== Entries shown
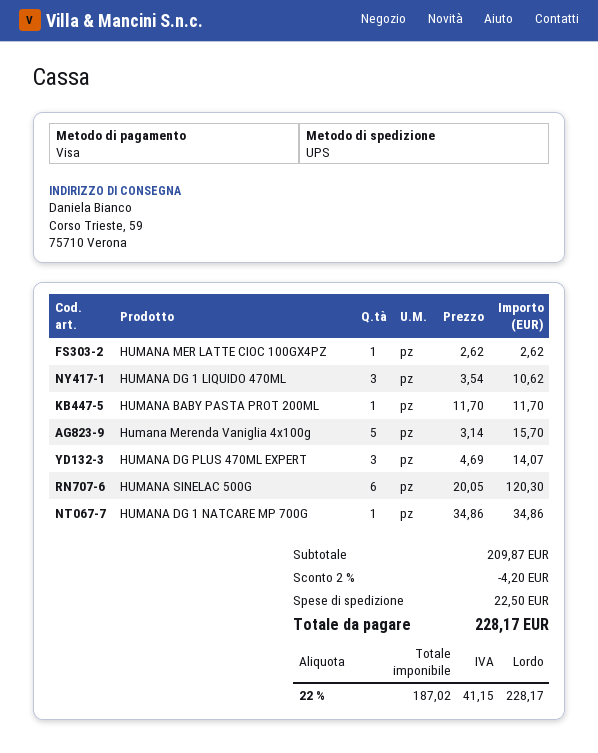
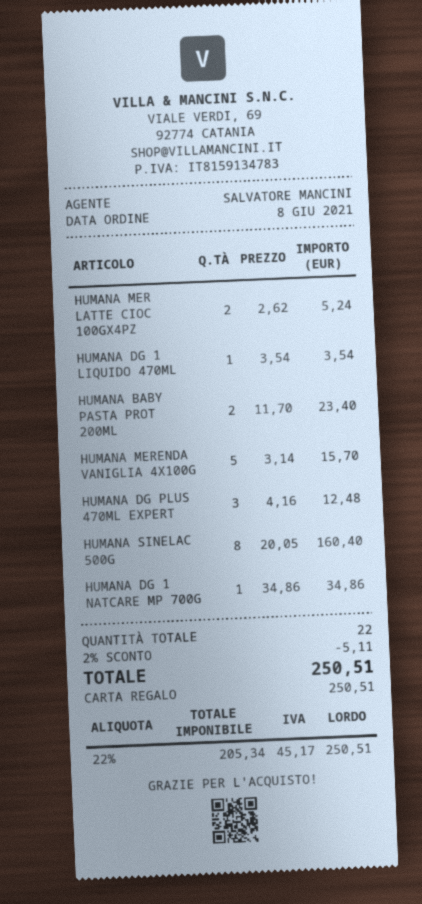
payment method: Visa -> gift card
HUMANA MER LATTE CIOC 100GX4PZ: 1 x 2.62 = 2.62 -> 2 x 2.62 = 5.24
HUMANA DG 1 LIQUIDO 470ML: 3 x 3.54 = 10.62 -> 1 x 3.54 = 3.54
HUMANA BABY PASTA PROT 200ML: 1 x 11.70 = 11.70 -> 2 x 11.70 = 23.40
HUMANA DG PLUS 470ML EXPERT: 3 x 4.69 = 14.07 -> 3 x 4.16 = 12.48
HUMANA SINELAC 500G: 6 x 20.05 = 120.30 -> 8 x 20.05 = 160.40
discount: 2% = 4.20 -> 2% = 5.11
shipping: 22.50 -> none
net: 187.02 -> 205.34
tax: 22% = 41.15 -> 22% = 45.17
total: 228.17 -> 250.51

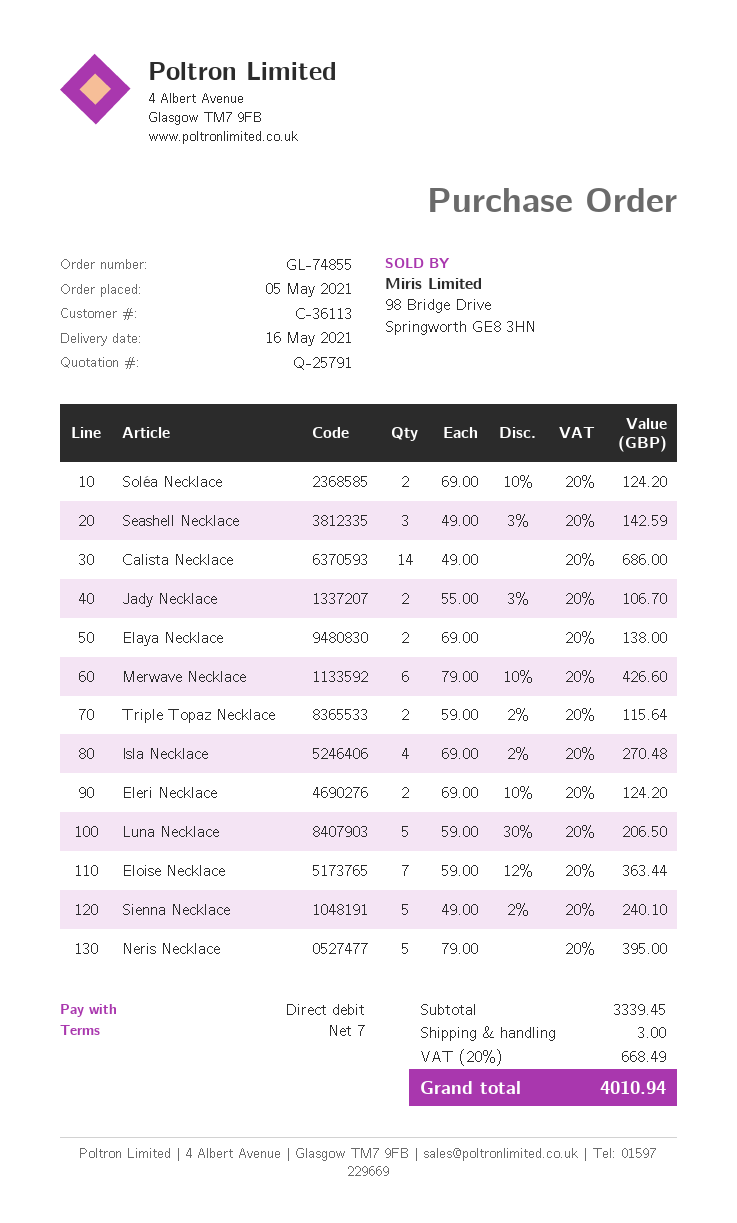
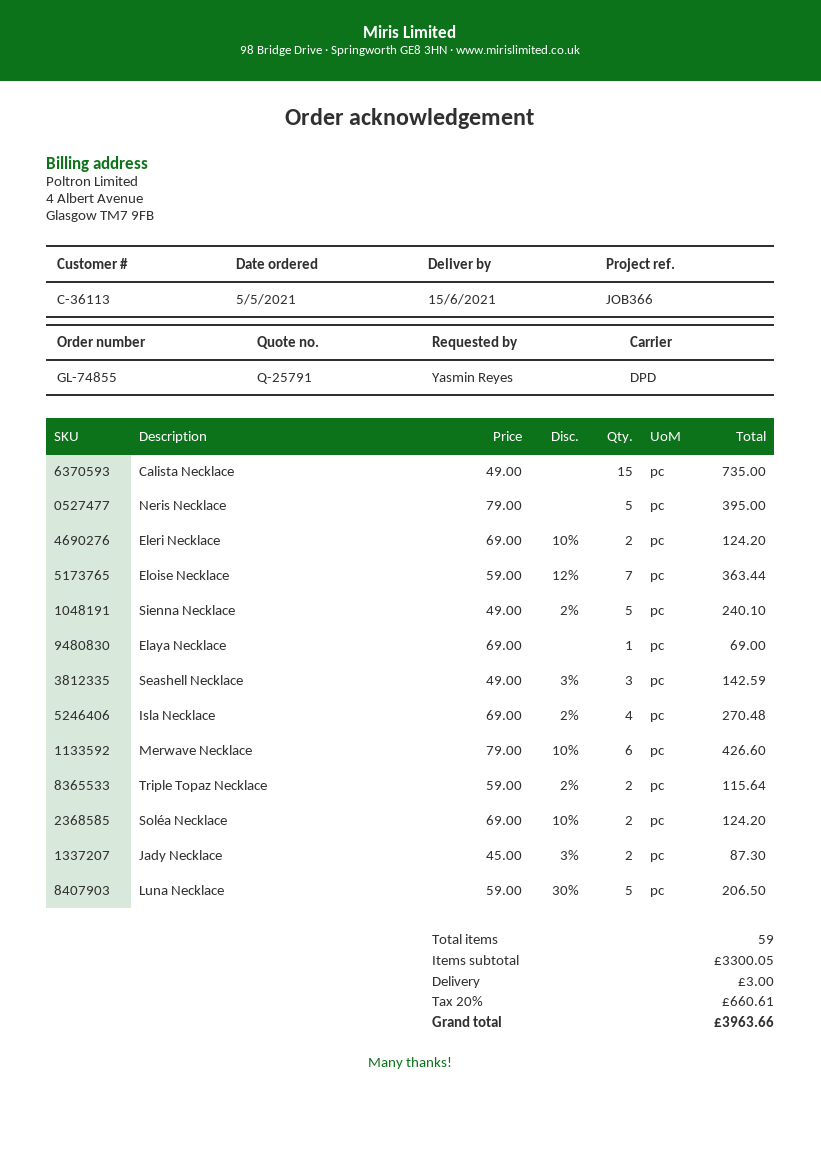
delivery date: 2021-05-16 -> 2021-06-15
Calista Necklace: 14 x 49.00 = 686.00 -> 15 x 49.00 = 735.00
Jady Necklace: 2 x 55.00 - 3% = 106.70 -> 2 x 45.00 - 3% = 87.30
Elaya Necklace: 2 x 69.00 = 138.00 -> 1 x 69.00 = 69.00
subtotal: 3339.45 -> 3300.05
tax: 20% = 668.49 -> 20% = 660.61
total: 4010.94 -> 3963.66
====
• [Work to be completed]: Output nothing but the lines from the one containing "tax: 22% = 41.15 -> 22% = 45.17" to the end of the listing, both ends included, reproduced exactly. Pictures stay out.

• [Output for this task]:
tax: 22% = 41.15 -> 22% = 45.17
total: 228.17 -> 250.51

delivery date: 2021-05-16 -> 2021-06-15
Calista Necklace: 14 x 49.00 = 686.00 -> 15 x 49.00 = 735.00
Jady Necklace: 2 x 55.00 - 3% = 106.70 -> 2 x 45.00 - 3% = 87.30
Elaya Necklace: 2 x 69.00 = 138.00 -> 1 x 69.00 = 69.00
subtotal: 3339.45 -> 3300.05
tax: 20% = 668.49 -> 20% = 660.61
total: 4010.94 -> 3963.66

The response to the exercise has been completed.